Chevron faces
suit in Ecuador
Alleged environmental damage at issue
By Alan Zibel, BUSINESS WRITER
Lawyers for indigenous Ecuadoreans plan to file a lawsuit against San Ramon-based
oil giant ChevronTexaco in a remote town of Ecuador today, saying the company
should be forced to clean up environmental damage.
The suit, to be filed in the remote town of Lago Agrio, 115 miles northeast
of the capital city of Quito, is the latest development in a nearly 10-year
legal battle over Texaco's oil drilling in the Oriente region of the Amazon.
Allied with American activists and lawyers, tribal leaders from Ecuador allege
that Texaco dumped "massive" amounts of toxic wastewater and crude
oil into open pits and rivers,causing high cancer rates.
Texaco operated in Ecuador from 1964 to 1992 in a minority partnership with
Ecuador's state oil company. ChevronTexaco, which inherited Texaco's potential
liabilities, was formed from the 2001 merger between Chevron and Texaco.
Lawyers for the indigenous groups say Texaco was the driving force behind oil
drilling in Ecuador.
"This case involved the engineering design and the decisions that were
made from the top," said Joseph Kohn, a Philadelphia-based class action
lawyer for the plaintiffs.
ChevronTexaco says that it helped pay for a cleanup and that two consulting
firms performed environmental audits in the region and concluded that there
was no long-term environmental impact from the operations in Ecuador.
"There is no credible substantiated scientific evidence to support the
plaintiffs allegations," said company spokesman Chris Gidez.
At a press conference in Quito on Tuesday, Massachusetts-based attorney Cristobal
Bonifaz, who was born in Ecuador, said cleanup and medical monitoring costs
for the 30,000 Ecuadoreans the lawyers represent could exceed $1 billion.
"We will have for the first time in history a company like ChevronTexaco
subjected to the laws of a small community," Bonifaz said.
Lawyers for the plaintiffs say the case represents an important precedent, because
it could set a standard for American companies operating in foreign countries,
with an American court enforcing any possible judgment against ChevronTexaco.
Still, Stanford University law professor Thomas Heller said the precedent isn't
that remarkable.
"It happens all the time that U.S. defendants get sued in foreign courts,"

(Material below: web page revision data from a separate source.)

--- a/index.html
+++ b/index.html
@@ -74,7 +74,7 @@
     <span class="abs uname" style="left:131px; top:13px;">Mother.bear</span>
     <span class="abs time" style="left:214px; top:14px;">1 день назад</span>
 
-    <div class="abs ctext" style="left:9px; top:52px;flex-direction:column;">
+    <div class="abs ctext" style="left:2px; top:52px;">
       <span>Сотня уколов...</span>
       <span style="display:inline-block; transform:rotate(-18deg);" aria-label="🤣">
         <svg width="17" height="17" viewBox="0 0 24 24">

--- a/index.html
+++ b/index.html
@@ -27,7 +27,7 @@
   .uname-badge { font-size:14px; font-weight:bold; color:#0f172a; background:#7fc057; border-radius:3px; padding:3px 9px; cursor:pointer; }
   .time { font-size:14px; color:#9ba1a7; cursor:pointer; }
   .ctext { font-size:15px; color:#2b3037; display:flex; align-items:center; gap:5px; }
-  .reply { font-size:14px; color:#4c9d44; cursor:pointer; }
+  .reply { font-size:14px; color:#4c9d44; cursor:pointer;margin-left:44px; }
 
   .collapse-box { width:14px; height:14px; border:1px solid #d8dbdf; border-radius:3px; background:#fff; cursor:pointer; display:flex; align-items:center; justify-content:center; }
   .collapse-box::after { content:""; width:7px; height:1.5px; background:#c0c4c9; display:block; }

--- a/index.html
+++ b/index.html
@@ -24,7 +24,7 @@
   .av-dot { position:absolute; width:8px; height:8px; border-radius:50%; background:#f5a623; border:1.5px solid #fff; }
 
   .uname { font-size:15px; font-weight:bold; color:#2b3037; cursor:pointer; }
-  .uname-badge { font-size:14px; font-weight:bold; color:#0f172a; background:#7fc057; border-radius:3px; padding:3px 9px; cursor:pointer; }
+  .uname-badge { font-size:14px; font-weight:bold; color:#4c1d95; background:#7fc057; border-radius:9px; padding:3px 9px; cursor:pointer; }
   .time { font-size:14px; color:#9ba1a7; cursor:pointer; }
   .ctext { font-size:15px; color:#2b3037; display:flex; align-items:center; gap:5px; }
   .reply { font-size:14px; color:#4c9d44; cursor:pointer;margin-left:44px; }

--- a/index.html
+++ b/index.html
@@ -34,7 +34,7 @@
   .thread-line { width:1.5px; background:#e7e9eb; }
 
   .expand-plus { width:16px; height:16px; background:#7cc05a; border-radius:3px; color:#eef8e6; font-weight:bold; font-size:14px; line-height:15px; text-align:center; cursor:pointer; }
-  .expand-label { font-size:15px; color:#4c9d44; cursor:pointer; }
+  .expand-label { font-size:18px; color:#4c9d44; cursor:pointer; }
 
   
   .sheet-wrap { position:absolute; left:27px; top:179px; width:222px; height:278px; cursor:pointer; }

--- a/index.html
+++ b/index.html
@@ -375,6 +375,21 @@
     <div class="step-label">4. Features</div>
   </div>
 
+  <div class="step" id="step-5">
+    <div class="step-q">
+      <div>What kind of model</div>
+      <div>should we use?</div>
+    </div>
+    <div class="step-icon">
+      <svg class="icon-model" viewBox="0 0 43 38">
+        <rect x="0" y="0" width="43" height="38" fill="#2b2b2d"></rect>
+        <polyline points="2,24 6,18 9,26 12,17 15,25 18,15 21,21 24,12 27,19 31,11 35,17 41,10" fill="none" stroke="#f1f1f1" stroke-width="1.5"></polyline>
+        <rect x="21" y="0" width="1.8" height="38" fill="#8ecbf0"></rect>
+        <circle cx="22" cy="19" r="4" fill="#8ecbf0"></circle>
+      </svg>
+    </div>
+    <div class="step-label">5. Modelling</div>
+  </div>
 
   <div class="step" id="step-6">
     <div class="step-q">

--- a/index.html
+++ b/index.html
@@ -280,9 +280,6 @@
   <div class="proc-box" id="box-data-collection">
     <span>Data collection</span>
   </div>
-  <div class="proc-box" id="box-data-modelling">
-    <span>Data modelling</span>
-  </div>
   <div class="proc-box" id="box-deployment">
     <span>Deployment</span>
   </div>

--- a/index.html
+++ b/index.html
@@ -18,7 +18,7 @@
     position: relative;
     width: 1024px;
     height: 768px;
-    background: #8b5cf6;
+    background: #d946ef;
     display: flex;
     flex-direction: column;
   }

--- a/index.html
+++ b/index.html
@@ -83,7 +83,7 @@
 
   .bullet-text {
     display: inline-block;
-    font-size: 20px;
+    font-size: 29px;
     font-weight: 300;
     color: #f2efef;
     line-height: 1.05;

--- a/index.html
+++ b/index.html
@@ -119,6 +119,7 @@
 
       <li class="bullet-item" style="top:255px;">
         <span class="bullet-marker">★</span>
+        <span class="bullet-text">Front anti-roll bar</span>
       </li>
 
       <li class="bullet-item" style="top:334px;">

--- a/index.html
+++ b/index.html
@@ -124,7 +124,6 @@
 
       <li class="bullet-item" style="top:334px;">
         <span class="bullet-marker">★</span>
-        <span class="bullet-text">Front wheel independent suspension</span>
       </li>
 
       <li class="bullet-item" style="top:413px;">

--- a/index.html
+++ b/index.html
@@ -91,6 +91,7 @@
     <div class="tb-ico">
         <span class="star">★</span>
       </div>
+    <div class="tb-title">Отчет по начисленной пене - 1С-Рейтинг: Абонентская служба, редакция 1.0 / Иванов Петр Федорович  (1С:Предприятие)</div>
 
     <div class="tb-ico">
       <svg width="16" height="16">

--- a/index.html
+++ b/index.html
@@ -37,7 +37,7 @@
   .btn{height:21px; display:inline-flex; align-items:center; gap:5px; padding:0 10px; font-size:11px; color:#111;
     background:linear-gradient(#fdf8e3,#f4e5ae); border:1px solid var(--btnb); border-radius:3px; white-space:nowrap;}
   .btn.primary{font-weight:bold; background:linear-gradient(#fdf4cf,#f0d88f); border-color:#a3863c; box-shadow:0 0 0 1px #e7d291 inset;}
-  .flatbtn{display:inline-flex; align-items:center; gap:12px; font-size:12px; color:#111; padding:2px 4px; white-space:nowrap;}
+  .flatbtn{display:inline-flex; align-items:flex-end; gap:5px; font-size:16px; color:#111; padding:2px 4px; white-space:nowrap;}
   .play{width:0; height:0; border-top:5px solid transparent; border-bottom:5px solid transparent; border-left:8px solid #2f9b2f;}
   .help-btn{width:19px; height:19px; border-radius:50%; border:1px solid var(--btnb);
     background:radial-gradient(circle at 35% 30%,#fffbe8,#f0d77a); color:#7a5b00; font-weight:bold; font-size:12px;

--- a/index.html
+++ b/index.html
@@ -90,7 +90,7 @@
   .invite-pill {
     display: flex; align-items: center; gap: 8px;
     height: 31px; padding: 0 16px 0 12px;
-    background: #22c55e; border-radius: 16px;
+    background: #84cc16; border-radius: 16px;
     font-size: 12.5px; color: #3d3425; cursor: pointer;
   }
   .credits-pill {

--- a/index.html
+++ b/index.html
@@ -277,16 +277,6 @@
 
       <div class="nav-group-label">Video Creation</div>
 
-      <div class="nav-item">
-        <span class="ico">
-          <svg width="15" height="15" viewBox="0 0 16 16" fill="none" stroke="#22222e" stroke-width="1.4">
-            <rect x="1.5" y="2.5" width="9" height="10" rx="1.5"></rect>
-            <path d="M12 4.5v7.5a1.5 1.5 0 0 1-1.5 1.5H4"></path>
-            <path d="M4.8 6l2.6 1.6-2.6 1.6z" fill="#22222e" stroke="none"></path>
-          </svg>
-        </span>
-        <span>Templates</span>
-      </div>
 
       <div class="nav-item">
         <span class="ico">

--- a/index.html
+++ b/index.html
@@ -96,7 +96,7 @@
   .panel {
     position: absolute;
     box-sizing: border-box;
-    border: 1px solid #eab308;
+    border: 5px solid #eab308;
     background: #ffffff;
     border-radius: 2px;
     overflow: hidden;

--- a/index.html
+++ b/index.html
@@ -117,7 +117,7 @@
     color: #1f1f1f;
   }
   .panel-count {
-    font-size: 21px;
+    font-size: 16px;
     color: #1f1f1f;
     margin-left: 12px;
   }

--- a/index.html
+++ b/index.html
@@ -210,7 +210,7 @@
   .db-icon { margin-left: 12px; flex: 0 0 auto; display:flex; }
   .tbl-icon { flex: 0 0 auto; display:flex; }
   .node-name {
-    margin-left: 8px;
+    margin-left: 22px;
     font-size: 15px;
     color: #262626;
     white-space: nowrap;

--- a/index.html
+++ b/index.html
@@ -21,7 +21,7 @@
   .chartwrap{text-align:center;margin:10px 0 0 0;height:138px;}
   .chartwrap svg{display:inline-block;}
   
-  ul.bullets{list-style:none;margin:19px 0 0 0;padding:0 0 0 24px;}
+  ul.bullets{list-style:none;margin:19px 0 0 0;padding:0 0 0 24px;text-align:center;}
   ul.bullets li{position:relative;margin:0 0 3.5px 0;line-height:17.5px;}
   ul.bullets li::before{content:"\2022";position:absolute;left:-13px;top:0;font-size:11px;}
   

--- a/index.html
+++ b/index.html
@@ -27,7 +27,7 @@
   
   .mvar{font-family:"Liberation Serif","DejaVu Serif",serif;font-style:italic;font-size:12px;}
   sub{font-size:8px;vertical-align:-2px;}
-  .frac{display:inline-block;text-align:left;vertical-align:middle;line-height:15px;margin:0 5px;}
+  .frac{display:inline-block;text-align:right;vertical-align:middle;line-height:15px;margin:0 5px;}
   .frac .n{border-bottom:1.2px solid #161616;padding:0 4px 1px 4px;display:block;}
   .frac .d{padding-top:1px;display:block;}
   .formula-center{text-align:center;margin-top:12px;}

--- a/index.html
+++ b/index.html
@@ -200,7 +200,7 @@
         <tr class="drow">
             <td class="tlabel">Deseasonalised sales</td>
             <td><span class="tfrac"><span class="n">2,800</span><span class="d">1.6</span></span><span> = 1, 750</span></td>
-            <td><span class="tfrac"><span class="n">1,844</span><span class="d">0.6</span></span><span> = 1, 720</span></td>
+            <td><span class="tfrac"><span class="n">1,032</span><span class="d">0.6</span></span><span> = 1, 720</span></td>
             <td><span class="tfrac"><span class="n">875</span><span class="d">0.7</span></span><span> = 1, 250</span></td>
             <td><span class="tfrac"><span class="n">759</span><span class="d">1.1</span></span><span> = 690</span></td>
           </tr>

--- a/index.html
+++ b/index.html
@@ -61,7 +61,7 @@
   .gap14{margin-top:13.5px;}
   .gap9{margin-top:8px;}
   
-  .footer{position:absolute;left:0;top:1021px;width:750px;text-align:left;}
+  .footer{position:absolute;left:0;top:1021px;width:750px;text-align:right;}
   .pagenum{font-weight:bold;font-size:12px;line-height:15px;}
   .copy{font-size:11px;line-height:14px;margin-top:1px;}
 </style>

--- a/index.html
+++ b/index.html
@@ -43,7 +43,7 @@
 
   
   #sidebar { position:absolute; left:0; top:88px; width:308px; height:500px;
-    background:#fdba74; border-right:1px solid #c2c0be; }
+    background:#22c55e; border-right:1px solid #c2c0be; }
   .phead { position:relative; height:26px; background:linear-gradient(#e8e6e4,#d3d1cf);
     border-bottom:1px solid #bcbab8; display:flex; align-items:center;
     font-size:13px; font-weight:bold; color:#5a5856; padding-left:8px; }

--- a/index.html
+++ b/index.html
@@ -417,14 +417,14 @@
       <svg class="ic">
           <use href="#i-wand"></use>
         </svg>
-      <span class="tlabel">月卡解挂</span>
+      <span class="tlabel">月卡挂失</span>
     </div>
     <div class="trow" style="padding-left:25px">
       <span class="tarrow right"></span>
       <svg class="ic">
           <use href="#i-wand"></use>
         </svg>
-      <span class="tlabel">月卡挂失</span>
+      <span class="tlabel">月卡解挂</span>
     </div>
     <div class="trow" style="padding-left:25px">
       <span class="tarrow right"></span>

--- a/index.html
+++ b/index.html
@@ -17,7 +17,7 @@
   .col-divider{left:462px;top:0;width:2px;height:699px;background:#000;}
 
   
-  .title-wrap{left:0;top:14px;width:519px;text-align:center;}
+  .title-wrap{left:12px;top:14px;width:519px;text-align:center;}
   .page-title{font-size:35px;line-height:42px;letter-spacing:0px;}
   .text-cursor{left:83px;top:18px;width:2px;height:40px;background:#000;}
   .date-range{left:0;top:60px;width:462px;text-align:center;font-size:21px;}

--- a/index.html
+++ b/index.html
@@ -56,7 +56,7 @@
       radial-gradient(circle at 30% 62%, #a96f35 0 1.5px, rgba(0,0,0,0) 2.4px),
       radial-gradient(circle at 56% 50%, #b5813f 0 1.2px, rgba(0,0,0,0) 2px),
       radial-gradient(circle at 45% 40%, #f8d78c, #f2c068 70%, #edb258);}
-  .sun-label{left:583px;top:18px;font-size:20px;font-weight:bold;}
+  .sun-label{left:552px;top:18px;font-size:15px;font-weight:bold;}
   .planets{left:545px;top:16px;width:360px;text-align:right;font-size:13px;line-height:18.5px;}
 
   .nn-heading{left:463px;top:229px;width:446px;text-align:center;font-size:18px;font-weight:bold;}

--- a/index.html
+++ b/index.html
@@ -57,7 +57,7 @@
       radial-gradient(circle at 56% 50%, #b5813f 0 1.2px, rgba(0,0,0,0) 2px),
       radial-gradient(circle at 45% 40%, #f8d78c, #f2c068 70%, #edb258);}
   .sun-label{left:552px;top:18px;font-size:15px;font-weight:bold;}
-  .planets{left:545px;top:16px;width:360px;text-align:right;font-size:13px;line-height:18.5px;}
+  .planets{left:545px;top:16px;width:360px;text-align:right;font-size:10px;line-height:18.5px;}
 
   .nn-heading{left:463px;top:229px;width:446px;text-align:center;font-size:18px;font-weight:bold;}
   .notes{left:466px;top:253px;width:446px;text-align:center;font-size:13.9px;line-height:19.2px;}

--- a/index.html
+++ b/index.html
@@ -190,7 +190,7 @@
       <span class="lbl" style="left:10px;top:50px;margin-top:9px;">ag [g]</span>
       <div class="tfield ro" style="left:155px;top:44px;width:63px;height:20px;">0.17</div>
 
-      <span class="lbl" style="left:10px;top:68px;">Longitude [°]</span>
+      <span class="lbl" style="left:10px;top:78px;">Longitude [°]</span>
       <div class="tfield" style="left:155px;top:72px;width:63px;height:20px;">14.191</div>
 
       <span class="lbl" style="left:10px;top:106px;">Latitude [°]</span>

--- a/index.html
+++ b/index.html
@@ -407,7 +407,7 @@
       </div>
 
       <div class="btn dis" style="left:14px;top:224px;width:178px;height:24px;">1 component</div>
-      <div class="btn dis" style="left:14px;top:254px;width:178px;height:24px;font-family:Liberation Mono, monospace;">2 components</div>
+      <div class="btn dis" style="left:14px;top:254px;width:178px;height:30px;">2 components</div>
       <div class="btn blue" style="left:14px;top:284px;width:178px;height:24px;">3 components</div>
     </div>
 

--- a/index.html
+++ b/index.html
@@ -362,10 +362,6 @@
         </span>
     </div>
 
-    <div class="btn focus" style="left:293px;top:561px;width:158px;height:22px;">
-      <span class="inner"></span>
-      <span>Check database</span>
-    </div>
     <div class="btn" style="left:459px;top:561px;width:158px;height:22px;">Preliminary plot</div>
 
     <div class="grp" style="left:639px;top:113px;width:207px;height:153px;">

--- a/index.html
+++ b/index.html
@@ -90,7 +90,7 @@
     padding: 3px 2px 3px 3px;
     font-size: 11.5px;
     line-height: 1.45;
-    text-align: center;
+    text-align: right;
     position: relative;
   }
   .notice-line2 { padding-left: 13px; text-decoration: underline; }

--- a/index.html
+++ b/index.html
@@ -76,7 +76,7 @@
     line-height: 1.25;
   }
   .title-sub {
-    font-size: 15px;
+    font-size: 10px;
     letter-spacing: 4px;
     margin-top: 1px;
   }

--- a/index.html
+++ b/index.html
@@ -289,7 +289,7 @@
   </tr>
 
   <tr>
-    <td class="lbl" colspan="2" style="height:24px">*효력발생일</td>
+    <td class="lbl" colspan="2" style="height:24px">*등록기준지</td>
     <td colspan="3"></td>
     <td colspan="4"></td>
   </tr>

Heller said. Unless the verdicts are unreasonable, he said, "the U.S. courts
will enforce their judgments."
The lawsuit was originally scheduled to be filed Tuesday, but transportation
problems delayed its filing until today, said Andy Morris, a New York-based
spokesman for the plaintiffs.
Bonifaz said the oil company left behind some 350 ponds full of water contaminated
with oil and cancer-causing chemicals scattered across a 31-mile by 62-mile
area.
In response, ChevronTexaco says that the company paid $40 million as part of
a 1998 cleanup agreement with the government of Ecuador. The company says that
many countries allow the discharge of water produced in the oil drilling process
into rivers and streams. In California, water produced through oil drilling
is used for irrigation, the company says.
The case was first filed in U.S. courts in 1993. After winding through the court
system, the 2nd U.S. Circuit Court of Appeals in New York sided with oil company
lawyers, ruling in August that the case should be heard in Ecuador.
The American lawyers originally wanted the case tried in U.S. courts because
they said the Ecuadorean government's dependence on oil revenues would make
it unlikely for courts to deliver justice. Oil exports account for about 40
percent of Ecuador's revenue.
The plaintiffs' lawyers worked with Ecuadorean legislators to draft a law similar
to the U.S. Superfund law, which was enacted in 1980 and requires polluters
in the United States to pay for cleanups even if a site was sold or is no longer
operating.
Ecuador passed its "Superfund" law in 1999, Bonifaz said. He said
he expected a ruling within six to seven months if the Ecuadorean court accepts
the case.
The Associated Press contributed to this report.